I called him, and he answered me not.

As the disciples at Emmaus, when the Lord had vanished from the midst of them, said to one another: Did not our heart burn within us when He spake with us? so Shulamith says that when he spake, i.e., sought admission to her, she was filled with alarm, and almost terrified to death.

Love-ecstasy (ἐκστῆναι, as contrast to γενέσθαι ἐν ἑαυτῷ) is not here understood, for in such a state she would have flown to meet him; but a sinking of the soul, such as is described by Terence (And. I 5. 16):

“Oratio haec me miseram exanimavit metu.”

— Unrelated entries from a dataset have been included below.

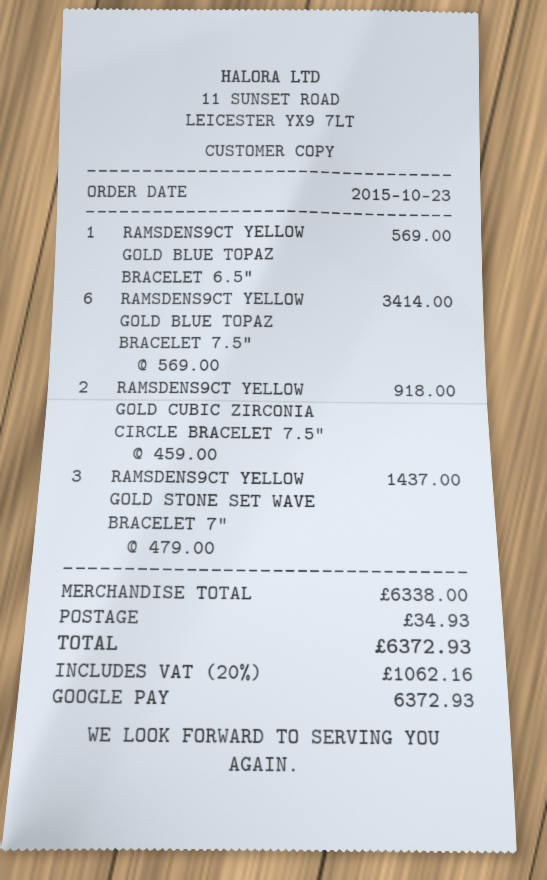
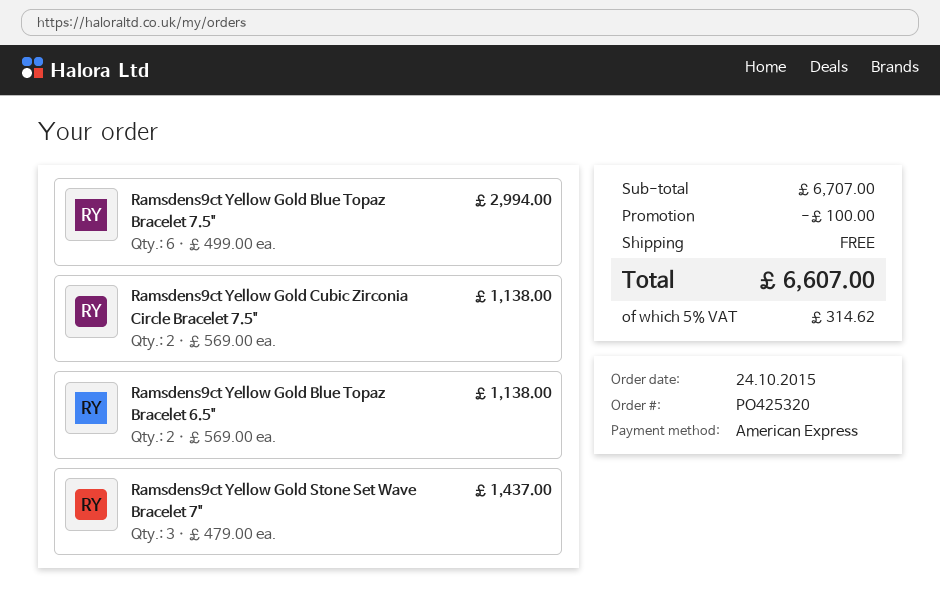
order date: 2015-10-23 -> 2015-10-24
payment method: Google Pay -> American Express
RAMSDENS9CT YELLOW GOLD BLUE TOPAZ BRACELET 6.5": 1 x 569.00 = 569.00 -> 2 x 569.00 = 1138.00
RAMSDENS9CT YELLOW GOLD BLUE TOPAZ BRACELET 7.5": 6 x 569.00 = 3414.00 -> 6 x 499.00 = 2994.00
RAMSDENS9CT YELLOW GOLD CUBIC ZIRCONIA CIRCLE BRACELET 7.5": 2 x 459.00 = 918.00 -> 2 x 569.00 = 1138.00
subtotal: 6338.00 -> 6707.00
discount: none -> 100.00
shipping: 34.93 -> 0.00
tax: 20% = 1062.16 -> 5% = 314.62
total: 6372.93 -> 6607.00

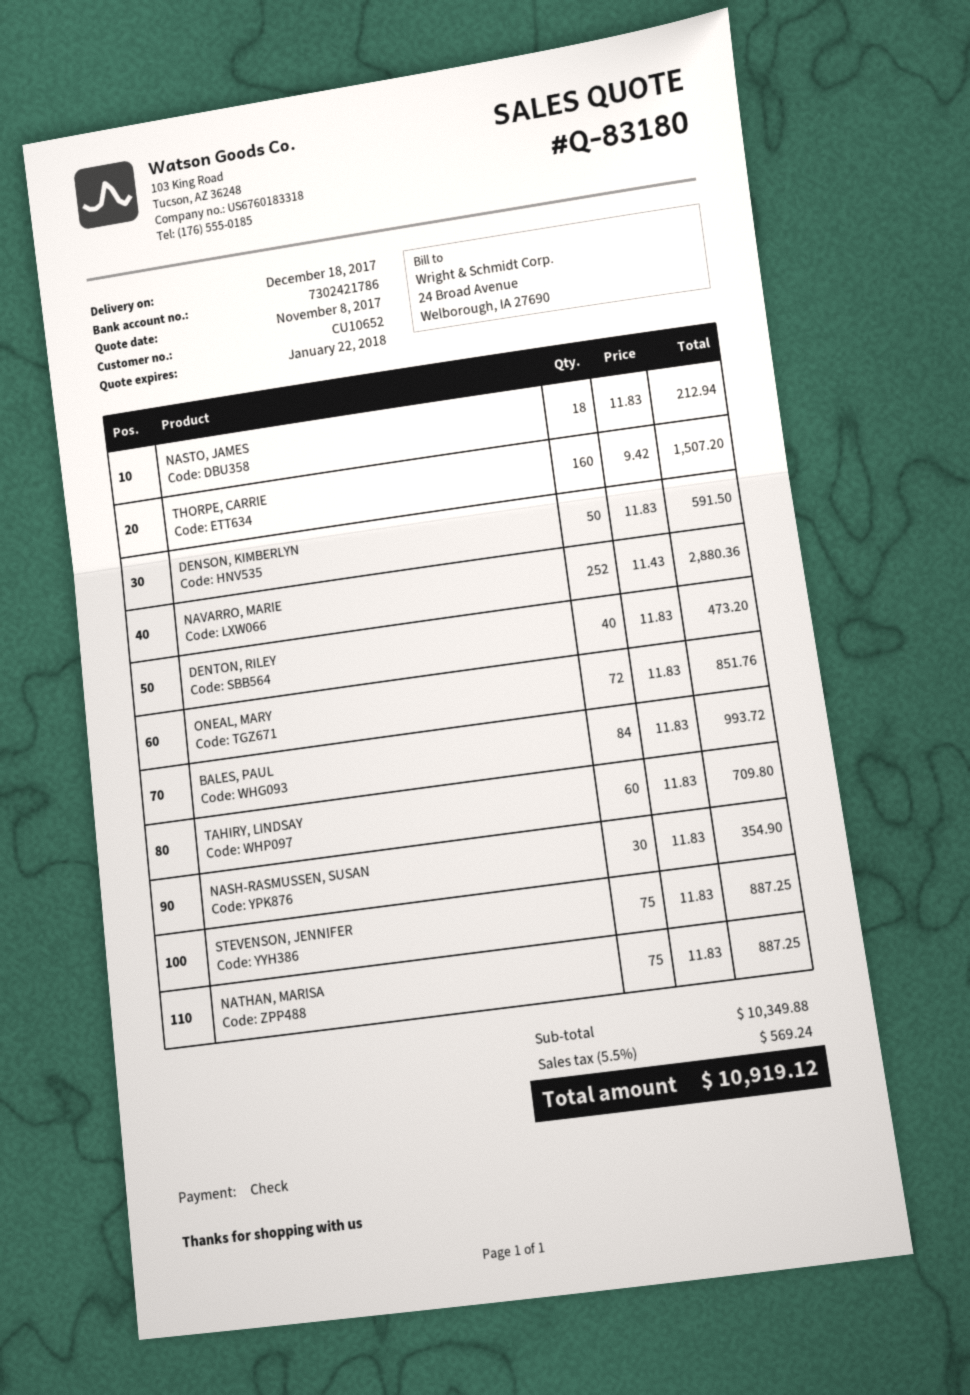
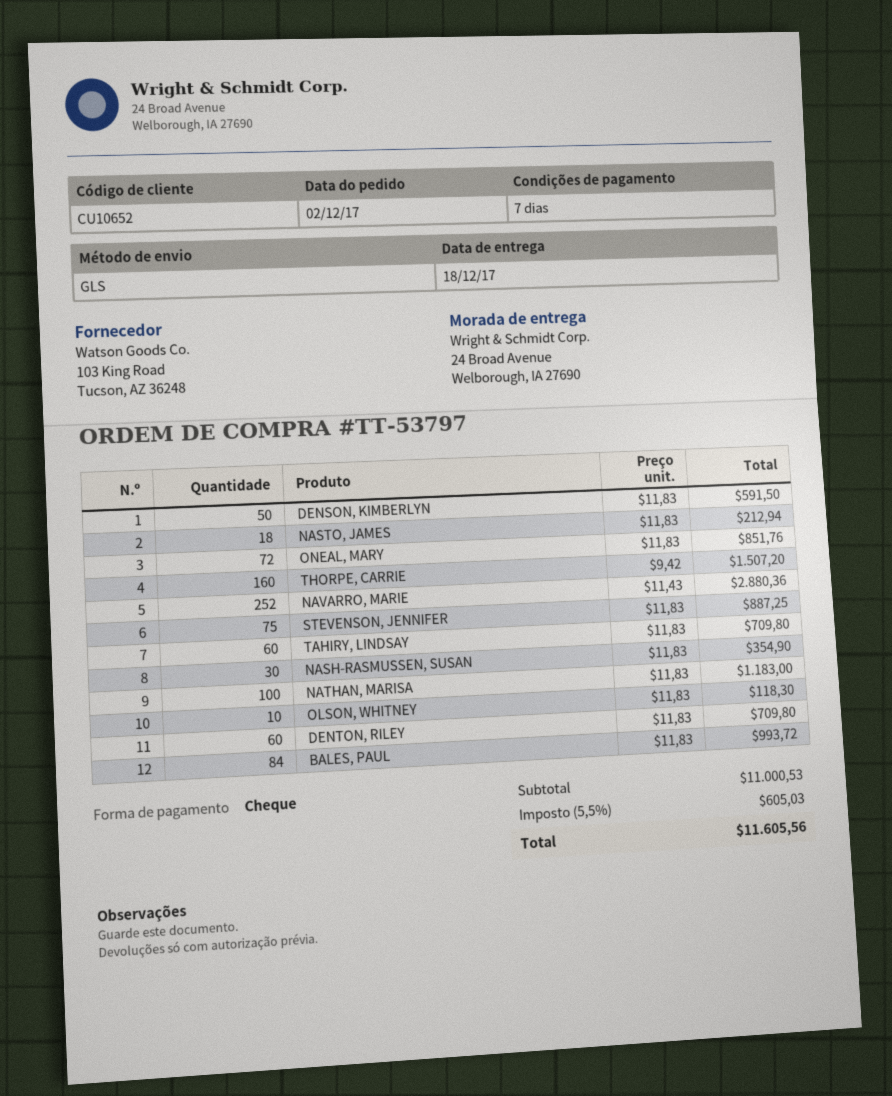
DENTON, RILEY: 40 x 11.83 = 473.20 -> 60 x 11.83 = 709.80
NATHAN, MARISA: 75 x 11.83 = 887.25 -> 100 x 11.83 = 1183.00
OLSON, WHITNEY: none -> 10 x 11.83 = 118.30
subtotal: 10349.88 -> 11000.53
tax: 5.5% = 569.24 -> 5.5% = 605.03
total: 10919.12 -> 11605.56

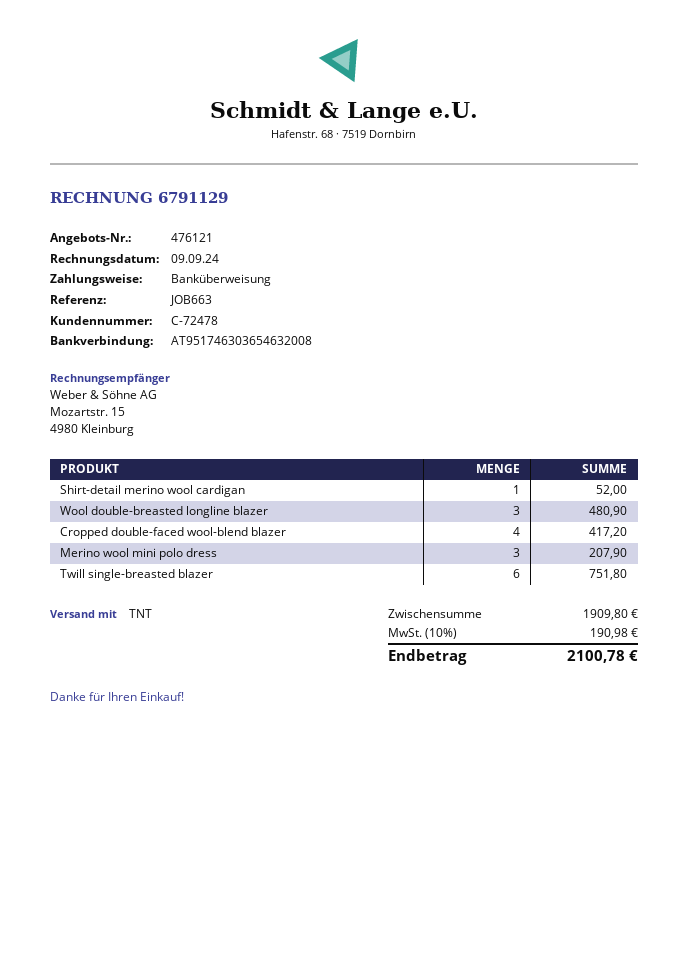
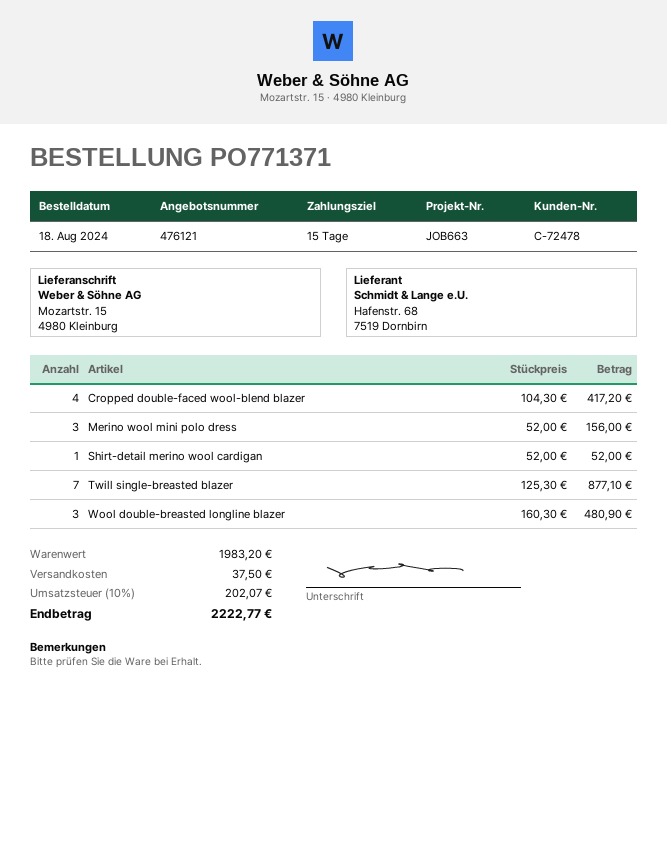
Merino wool mini polo dress: 3 for 207.90 -> 3 for 156.00
Twill single-breasted blazer: 6 for 751.80 -> 7 for 877.10
subtotal: 1909.80 -> 1983.20
shipping: none -> 37.50
tax: 10% = 190.98 -> 10% = 202.07
total: 2100.78 -> 2222.77

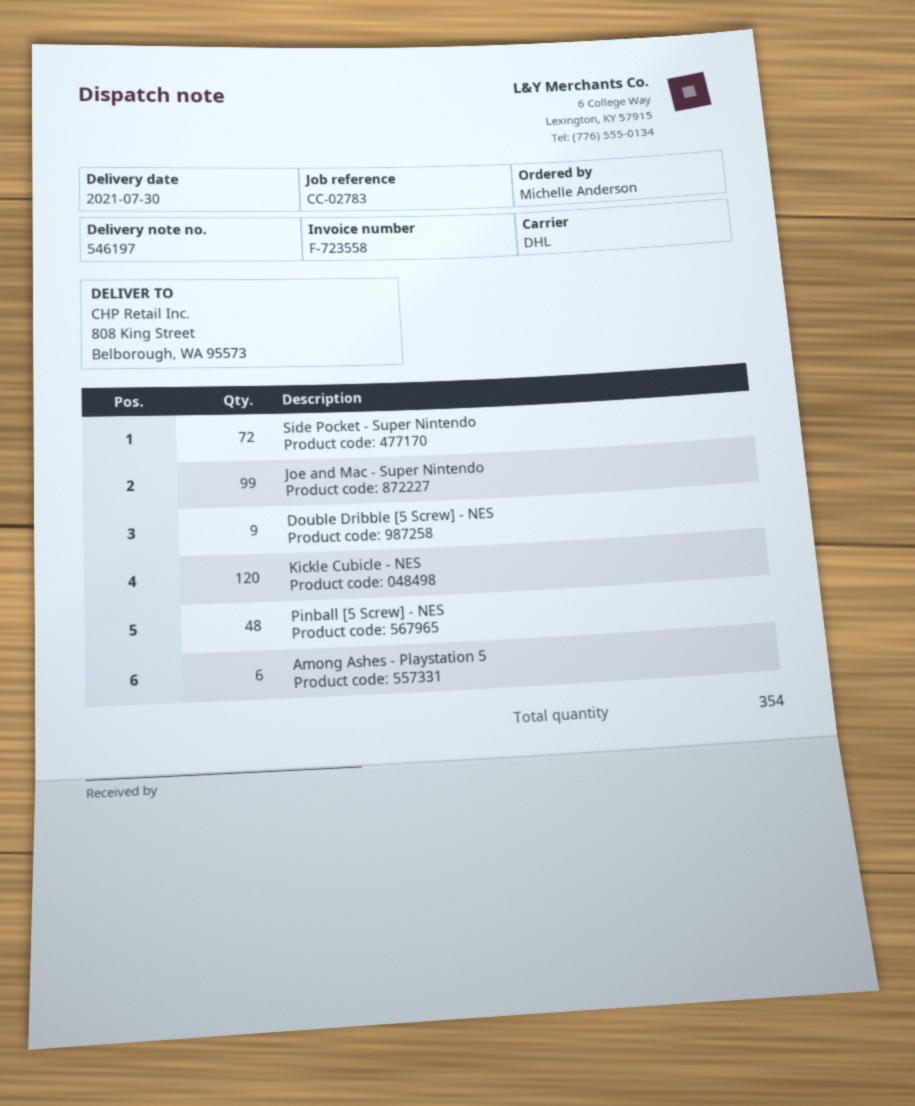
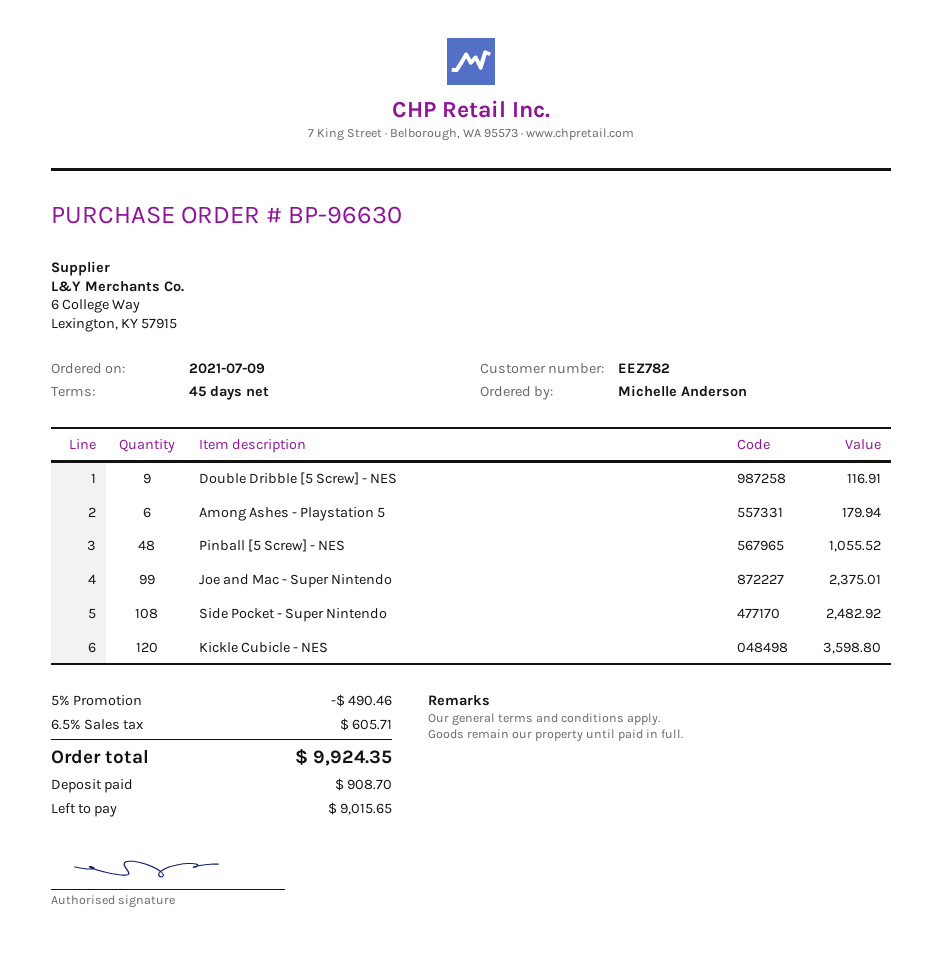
Side Pocket - Super Nintendo: 72 -> 108

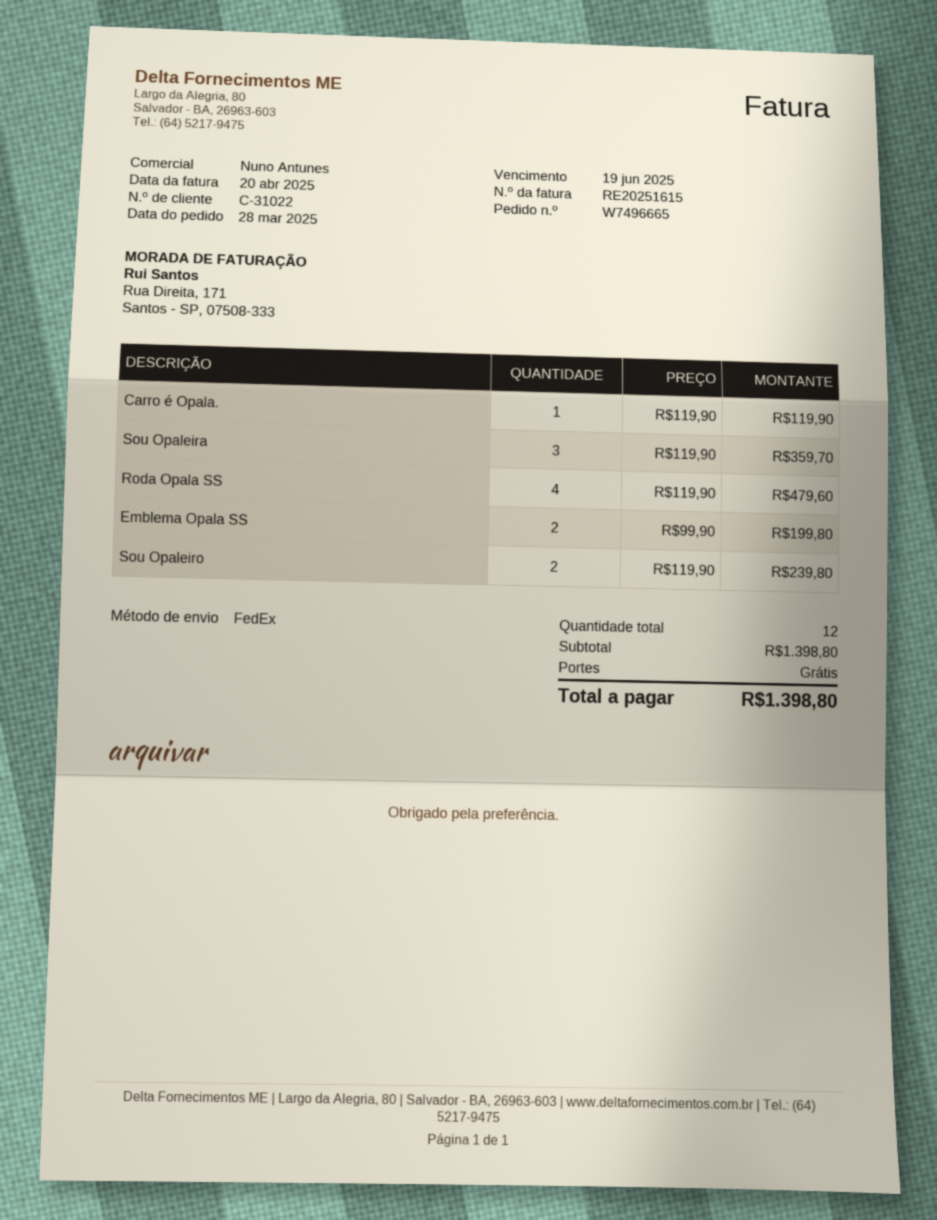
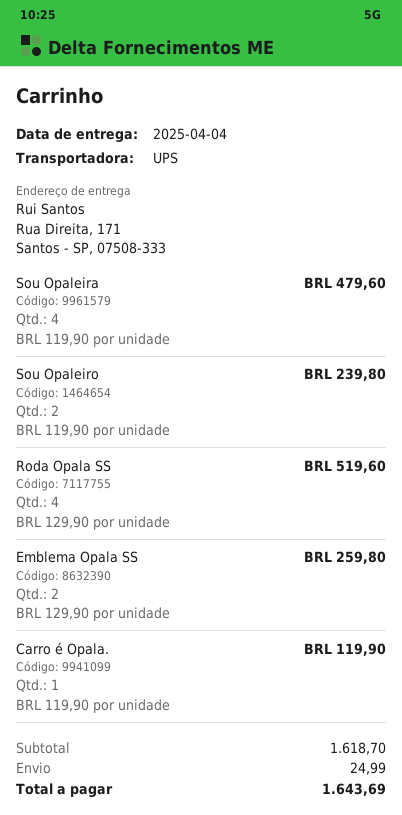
shipping method: FedEx -> UPS
Sou Opaleira: 3 x 119.90 = 359.70 -> 4 x 119.90 = 479.60
Roda Opala SS: 4 x 119.90 = 479.60 -> 4 x 129.90 = 519.60
Emblema Opala SS: 2 x 99.90 = 199.80 -> 2 x 129.90 = 259.80
subtotal: 1398.80 -> 1618.70
shipping: 0.00 -> 24.99
total: 1398.80 -> 1643.69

The voice of her beloved struck her heart; but in the consciousness that she had estranged herself from him, she could not openly meet him and offer empty excuses. But now she recognises it with sorrow that she had not replied to the deep impression of his loving words; and seeing him disappear without finding him, she calls after him whom she had slighted, but he answers her not. The words: “My soul departed when he spake,” are the reason why she now sought him and called upon him, and they are not a supplementary remark (Zöckl.); nor is there need for the correction of the text בְּדָבְרוֹ, which should mean: (my soul departed) when he turned his back (Ewald), or, behind him (Hitz., Böttch.), from דָּבַר = (Arab.) dabara, tergum vertere, praeterire, - the Heb. has the word דְּבִיר, the hinder part, and as it appears, דִּבֵּר, to act from behind (treacherously) and destroy, 2Ch 22:10; cf. under Gen 34:13, but not the Kal דָּבַר, in that Arab. signification. The meaning of חָמַק has been hit upon by Aquila (ἔκλινεν), Symmachus (ἀπονεύσας), and Jerome (declinaverat); it signifies to turn aside, to take a different direction, as the Hithpa. Jer 31:22 : to turn oneself away; cf. חַמּוּקִים, turnings, bendings, Son 7:2. חָבַק and אָבַק (cf. Gen 32:25), Aethiop. ḥaḳafa, Amhar. aḳafa (reminding us of נָקַץ, Hiph. הִקִּיף), are usually compared; all of these, however, signify to “encompass;” but חָמַק does not denote a moving in a circle after something, but a half circular motion away from something; so that in the Arab. the prevailing reference to fools, aḥamḳ, does not appear to proceed from the idea of closeness, but of the oblique direction, pushed sideways. Turning himself away, he proceeded farther. In vain she sought him; she called without receiving any answer. עָנָנִי is the correct pausal form of עָנַנִי, vid., under Psa 118:5. But something worse than even this seeking and calling in vain happened to her.